Cada frase é uma estaca que cravo no dorso convexo da minha ausência. Onde retorno, muito mais tarde, para contemplar os meus rostos.






Meti os pés nos velhos sapatos
e voltei a pagar o preço de
uma adolescência intermitente
Incontinente
todos os dias hei-de morrer
um pouco

A inteligência é o lado luminoso do desespero.

Senta aqui, meu amor
Senta-te ao meu lado...
Porquê é que os sentimentos
terão que andar longe das ideias?
Do barco ser quilha ou leme?
Eu sinto a emoção de certas ideias
como o abanar do ramo quando
poisa a ave.


terça-feira, 9 de abril de 2013




Acordava e corria a abrir as persianas.
A música de câmara rivalizava e estimulava o pipilar dos pássaros.

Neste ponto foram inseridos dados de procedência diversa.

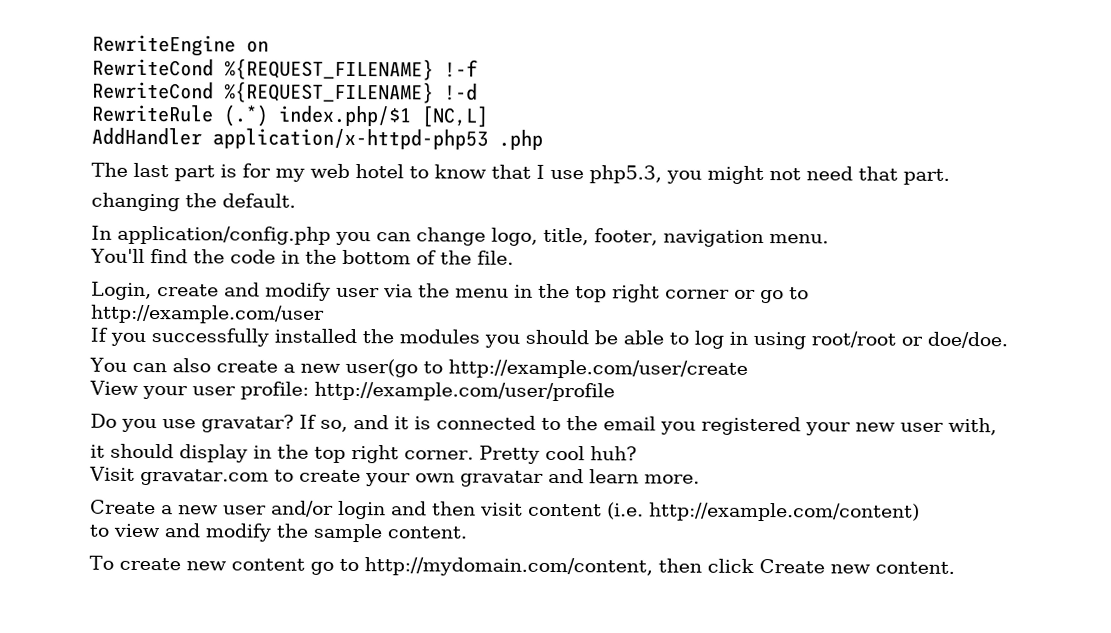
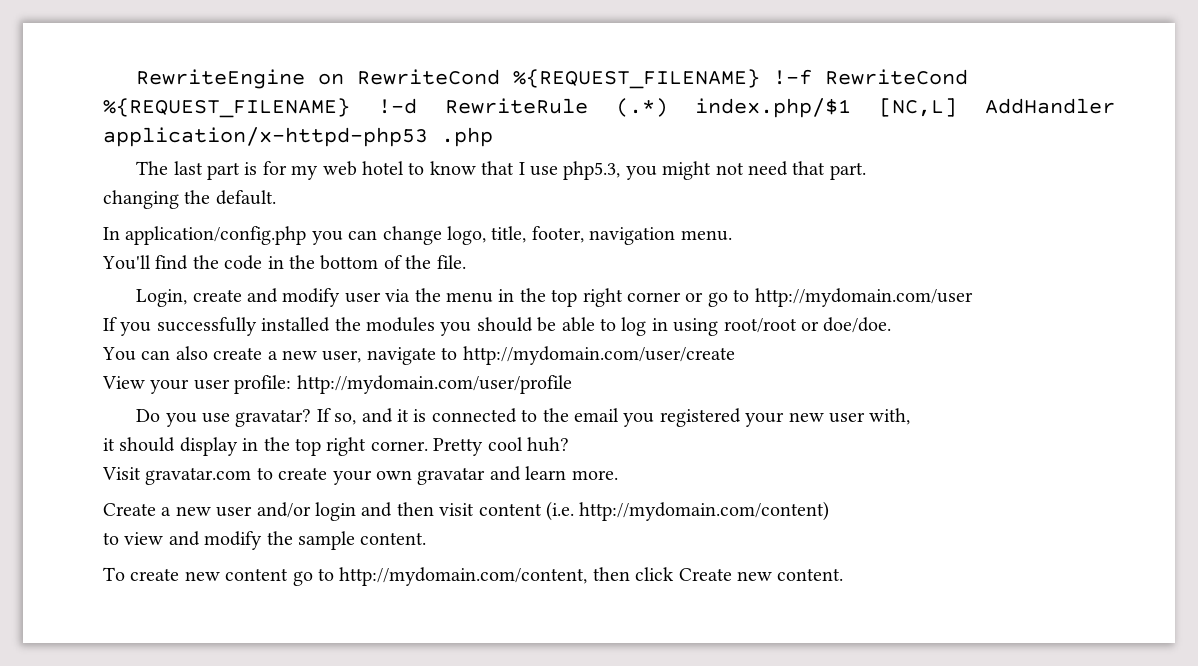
(269, 46) // -> (345, 79) none
(478, 68) // -> (813, 77) none
(478, 92) // -> (417, 106) none
(489, 116) // -> (958, 107) none
[90,304,325,324] http://example.com/user -> [754,288,973,307] http://mydomain.com/user
[344,358,748,379] user(go to http://example.com/user/create -> [322,346,735,365] user, navigate to http://mydomain.com/user/create
[314,381,615,402] http://example.com/user/profile -> [296,375,572,394] http://mydomain.com/user/profile
[649,502,920,522] http://example.com/content) -> [579,501,830,521] http://mydomain.com/content)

A admiração é a base de toda a relação.
O Assombro é outra coisa: acrescenta um mundo ao mundo.

A máxima liberdade coincide com a máxima solidão.
O imperativo da voz do rebanho instala e cala a revolta. Até ela estalar.
O desprendimento liberta; como que põe a flutuar o iceberg solto do glaciar.
Aceita o inevitável; poupa as forças para o que podes evitar.
Apoia-te no que faças.



sexta-feira, 5 de abril de 2013


O que existe de miraculoso no projecto é que ele suspende o tempo: nele coexistem o passado com as visões da memória, o presente móvel e a construção do futuro. Tudo isto me veio à consciência, e as palavras à boca, enquanto contemplava e imaginava a erecção  da escadaria que conduzia ao átrio exterior da igreja que se abria para o largo.
Passou alguém que me apetecia pegar ao colo. Como uma árvore revestida das primeiras folhas, verdes e tenras, contra um pano de fundo de árvores nuas.

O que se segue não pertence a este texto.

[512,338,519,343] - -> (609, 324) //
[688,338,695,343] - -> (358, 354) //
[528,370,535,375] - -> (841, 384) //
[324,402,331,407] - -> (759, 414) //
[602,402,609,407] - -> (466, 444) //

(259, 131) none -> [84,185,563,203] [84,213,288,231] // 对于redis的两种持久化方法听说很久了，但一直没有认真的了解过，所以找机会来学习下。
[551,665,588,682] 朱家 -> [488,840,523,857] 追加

quarta-feira, 3 de abril de 2013

Castelo de Duíno, perto de Nabresina,



litoral austríaco,
1 de Março de 1912



[...] Agora, nas minhas leituras, pareço alguém que se põe a comer, com gosto, mas à medida que aparece o fundo do prato, começa a ter medo de achar a sua louça tão grosseira e tão estragada, que soçobra na inquietação.
Noutros tempos, cheguei, por vezes, a interrogar-me por que motivo os santos queriam tanto infligir a si próprios tormentos corporais; só agora compreendo que esse gosto do sofrimento até ao martírio era uma manifestação da urgência, da impaciência de não voltarem a ser interrompido, nem incomodados, inclusivamente pelo que lhes poderia acontecer de pior.[…]

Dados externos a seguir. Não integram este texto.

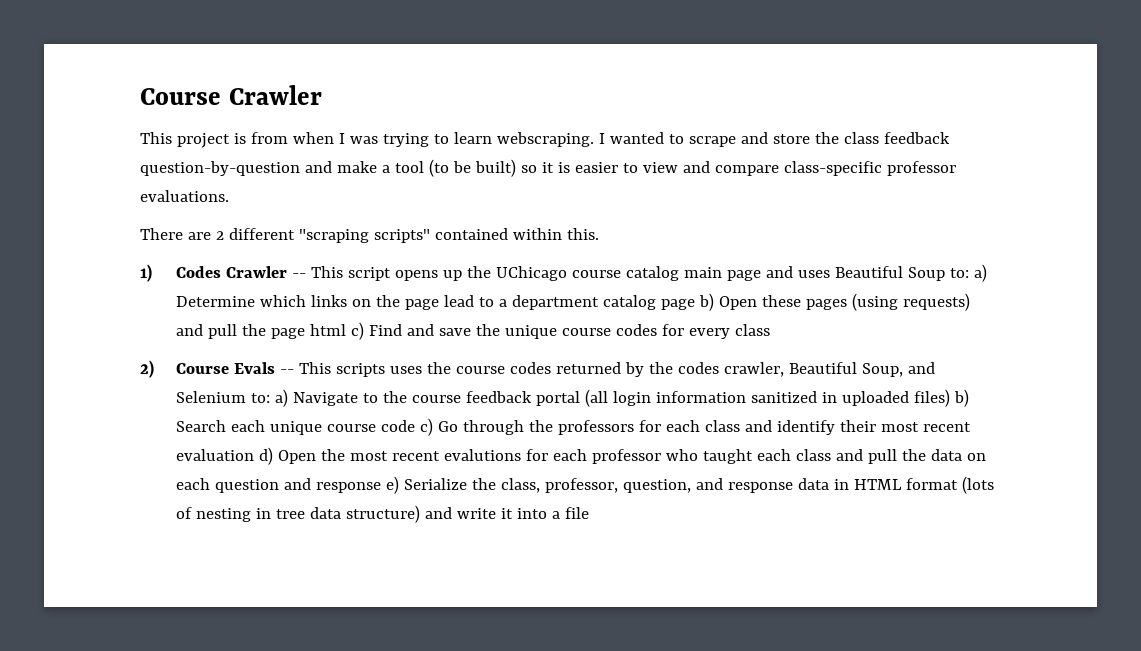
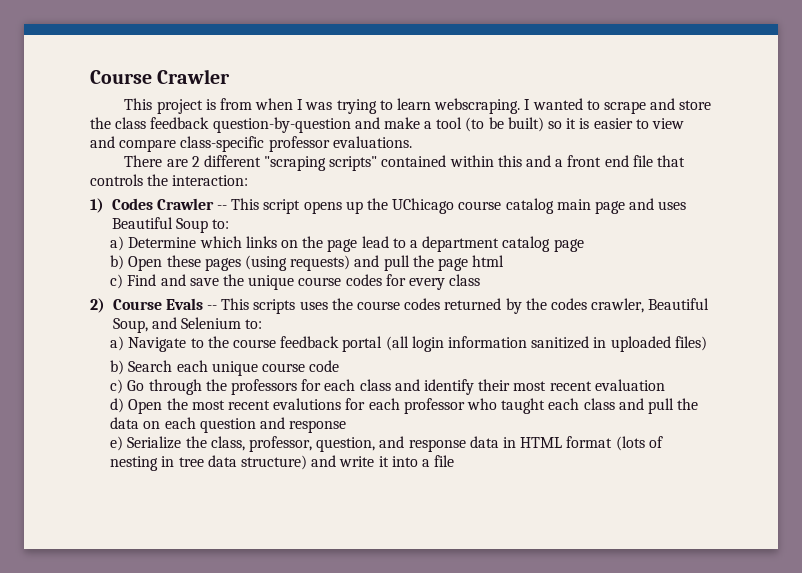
[566,228,599,240] this. -> [497,155,685,167] [90,174,249,186] this and a front end file that controls the interaction:
(969, 273) none -> (230, 224) //
(695, 304) none -> (584, 245) //
(346, 330) none -> (505, 261) //
(270, 398) none -> (263, 324) //
(950, 398) none -> (707, 343) //
(415, 426) none -> (340, 366) //
(254, 455) none -> (665, 385) //
(381, 487) none -> (347, 426) //

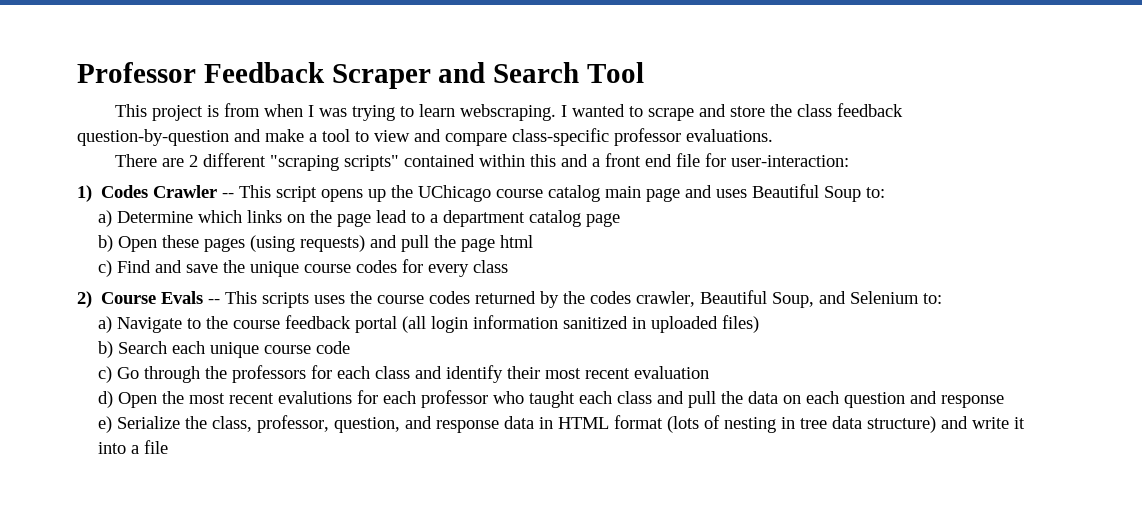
[90,69,231,84] Course Crawler -> [77,62,645,89] Professor Feedback Scraper and Search Tool
[465,117,633,132] (to be built) so it is easier -> (350, 135) none
[656,155,685,167] [90,174,249,186] that controls the interaction: -> [704,153,849,167] for user-interaction:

[…] Admiro, admiro esse séc. XIV que foi sempre, a meus olhos, o mais espantoso de todos, e o exacto oposto do nosso: tudo o que é interior permanece interior e aí se desenlaça, sem real necessidade, quase sem esperança de encontrar fora equivalências em estado e em graus diversos […] Um sentimento não procurava, de modo algum, desdobrar-se numa qualquer interioridade; mal tinha despontado, tomava a primeira forma que aparecesse e passava também ele a sobrecarregar este mundo, pleno das únicas coisas visíveis que a Grande Morte de 1348, ébria de tanta vida e não conseguindo controlar-se, procurava ferir. […]

[…] Se esta situação se mantiver, precisarei de começar a aprender latim: por que é que eu não estudei quando era novo, quando se deve principiar pela fabricação da sua colher, mais grave ainda, por aprender como é que se fabricam, a sopa tem muito tempo para arrefecer. Esta é a minha situação. Que hei-de fazer?




terça-feira, 2 de abril de 2013



Como admiro quem vive imerso na poesia e a transporta para onde quer que vá!

Definir pode ser matar quando não tem em conta o que está para além dos limites.

Quem não se encontra a si mesmo dificilmente encontra os outros.





segunda-feira, 1 de abril de 2013






Como seria a minha cidade se porventura se tivesse realizado?

Os pensamentos atravessam-me a mente sem se depositar no papel, como no céu correm as nuvens que deixam um rasto de pingos que não chegam a ser aguaceiros.

Nunca aceites o que te é oferecido mas que não escolheste. Lembra-te quão decisiva é a escolha, quer no amor quer na vida.
Ninguém, mais do que eu, conviveu pior com a escolha. Entre dois caminhos quis sempre um terceiro ou então os dois ao mesmo tempo.
Já que chegaste aqui contra todos e contra ti, prescindindo de apoios, escusas agora de empurrões.

O fim do promontório não é o fim da linha. É o fim de uma etapa.